Despite his tardiness he was in no hurry to get to the bench. A clearly casual
ten-minute conversation with the bailiff took place before, in shirtsleeves, he
assumed his position. At this juncture Anna Marie, who was sitting in a front row
with an aunt and across an aisle from Walter's parents and brothers, stood up.
She'd misplaced, that morning, the white cloth patch she normally used in
public now to conceal the damage the acid had done (that it had to have been a
frantic morning would presently become obvious), and wearing instead an
accessory she might once have donned on a New Year's Eve—enormous,
rhinestone-studded cardboard-framed glasses with plastic electric-blue-tinted
lenses that did succeed in masking all of her upper face—she said, in a voice
astonishingly resonant, that she hoped "His Honor would consider probation
for Walter."



 



"What did you say?" The judge shouted.



 



"I couldn’t bear to be
without him,” Anna Marie said, turning toward Walter who was shackled to a
chair at a table near the bench. Walter had been keeping his face down and
lifted it then. He'd endured, while in jail, a compulsory haircut and the acne
remnants, fully visible, were accompanied by newly inflicted bruises.



 



The spectators reacted to Anna
Marie's words with startled exclamations and much murmuring. The judge was
apoplectic. Quivering with rage, he said that he had a daughter of his own and
that if something "so depraved" had been done to her he would have
"blown the dirt bag's head off with my shotgun.” Anna Marie’s plea was
"ludicrous" and would have no mitigating effect on the sentence, he
said. In fact, given the “unconscionable cruelty of the act,” Walter was going
to get ”every bit of what was coming to him."



 



According to the judge, what Walter
had coming was seven years in a Florida state prison.



 



As Walter, shuffling in his
leg irons but with his head still raised, was led away, the judge summoned a
now hysterical Anna Marie and her aunt to the bench. In her discombobulated condition,
Anna Marie had knocked her appurtenance askew to reveal a melted-shut left
eyelid and the raw, mottled meat, speckled with tiny white pustules and
stretching from her hairline to the edge of her nostril, that was the flesh
surrounding it. The judge, blanching at the sight of her naked wound, advised Anna
Marie to seek counseling. “I don’t need counseling,” she sobbed. “I need Walter.”
(Subsequently the judge would tell someone that, “The girl is as sick as the
perp. It’s as if she welcomed what he did.”)



 



Most everything I've related
here I would learn on the succeeding mornings when I perused the regional
dailies. But what in particular had led me to balk at the blanket derision Walter
and Anna Marie elicited, and then to read every word printed about them, was
the video I saw when I turned on the news later that evening.
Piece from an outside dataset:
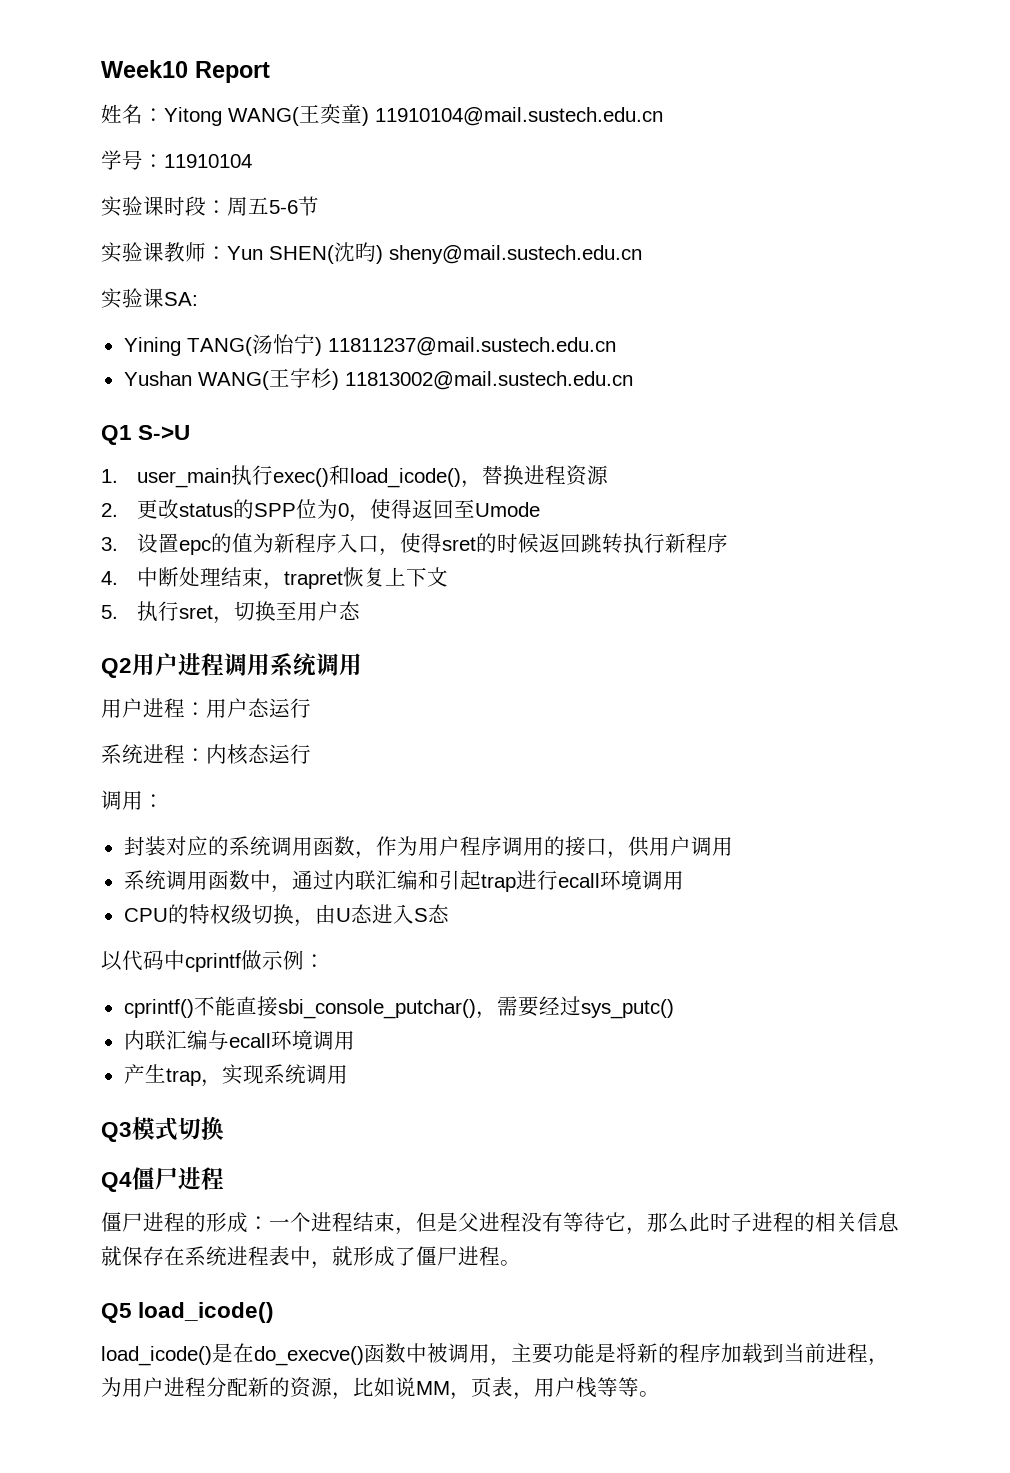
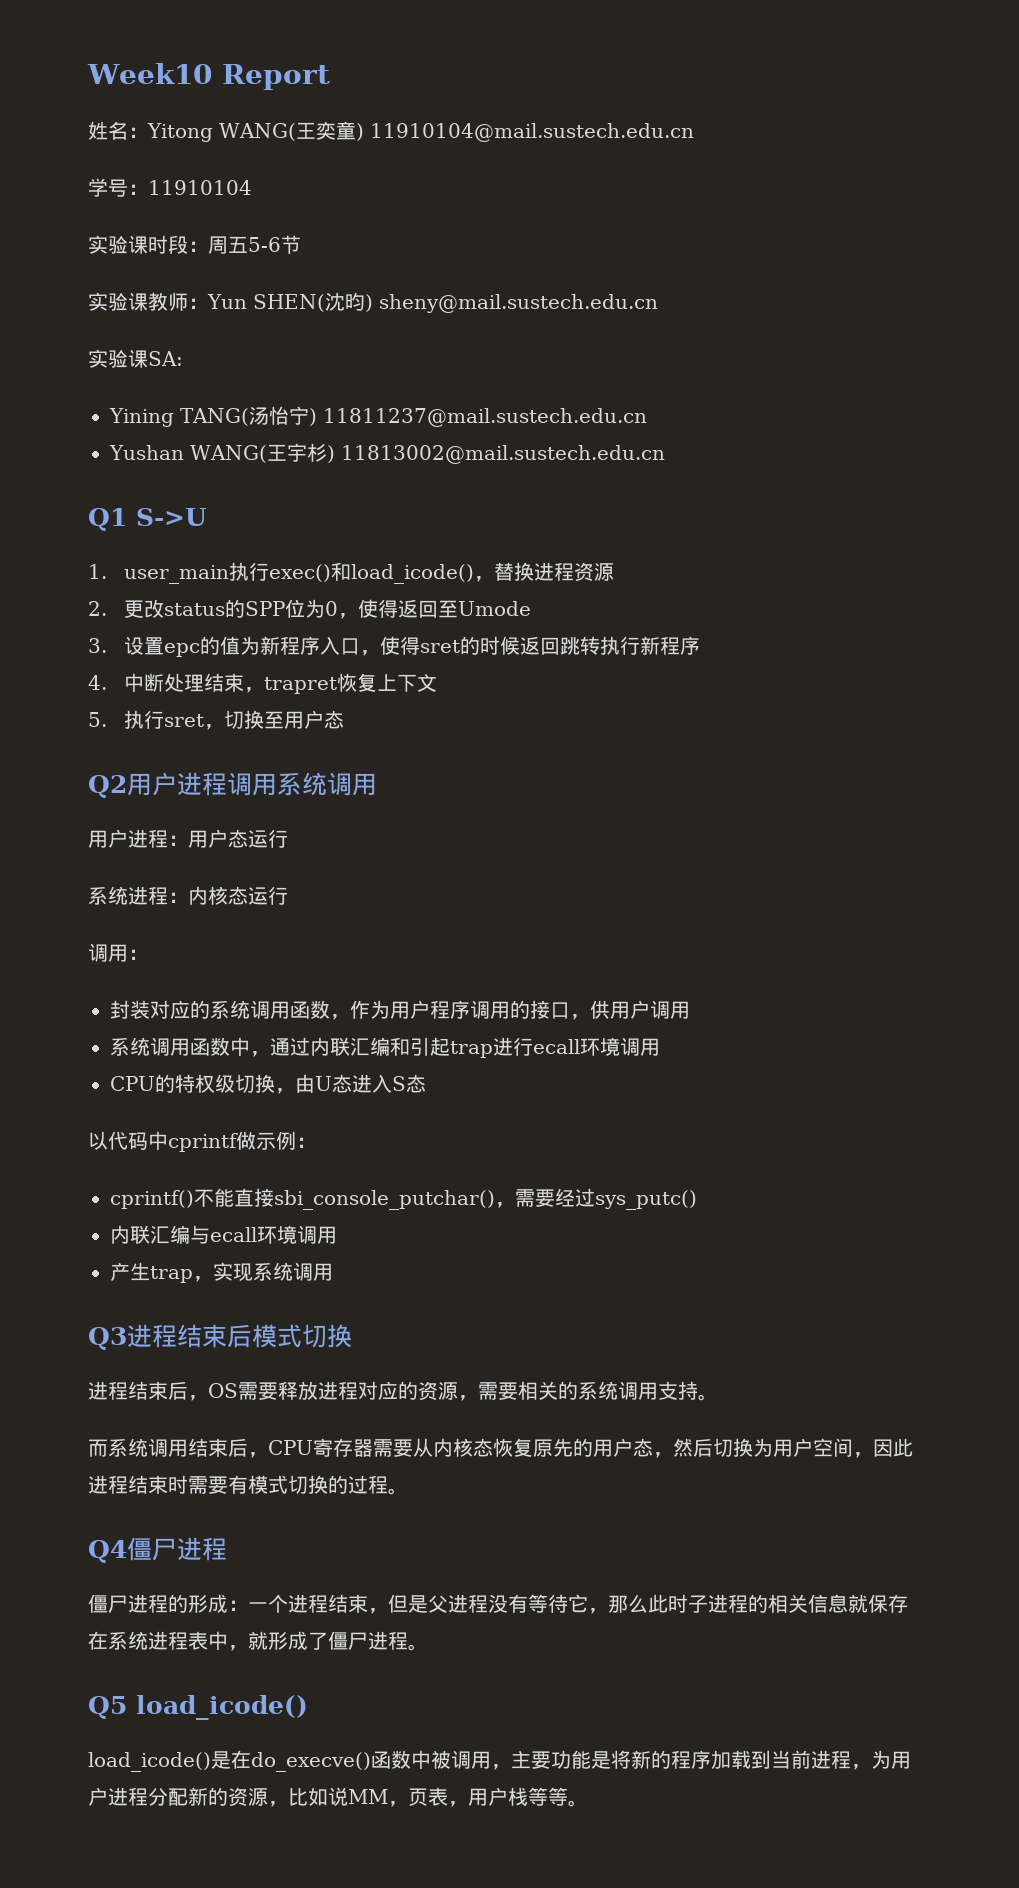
[132,1116,224,1141] 模式切换 -> [127,1324,352,1348] [88,1381,718,1401] [88,1438,913,1458] [88,1475,408,1495] 进程结束后模式切换 // 进程结束后，OS需要释放进程对应的资源，需要相关的系统调用支持。 // 而系统调用结束后，CPU寄存器需要从内核态恢复原先的用户态，然后切换为用户空间，因此进程结束时需要有模式切换的过程。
Anna Marie, in
her comical shades, was emerging from the courthouse and her indignation lit up
the screen. Visibly spraying saliva, she sputtered to a cluster of confounded
reporters, and before any of them had a chance to speak: "Walter's the
whole package. I would have floated right off the world if he hadn't been
around. He makes me feel safe."



 



"I'm still here,"
she added, and then stalked off to a waiting car.



 



So seven years afterwards,
with the accuracy of my instincts long since confirmed to my satisfaction but
anticipating no further word—seven years was, after all, a long time— you can
guess what the sudden announcement was.



 



Below a new picture of a
grinning Anna Marie—she seemed to be wincing slightly and the left side of her
face, from which a conspicuously prosthetic eye stared, was discolored and
mildly tumescent but perfectly smooth—the caption read:



 



“Victim of 1985 acid attack, Anna
Marie Woods, marries her assailant, Walter Parchman, upon his release from
prison.”



 



In my mind I offered my
congratulations. They would be, I expected, something like all right.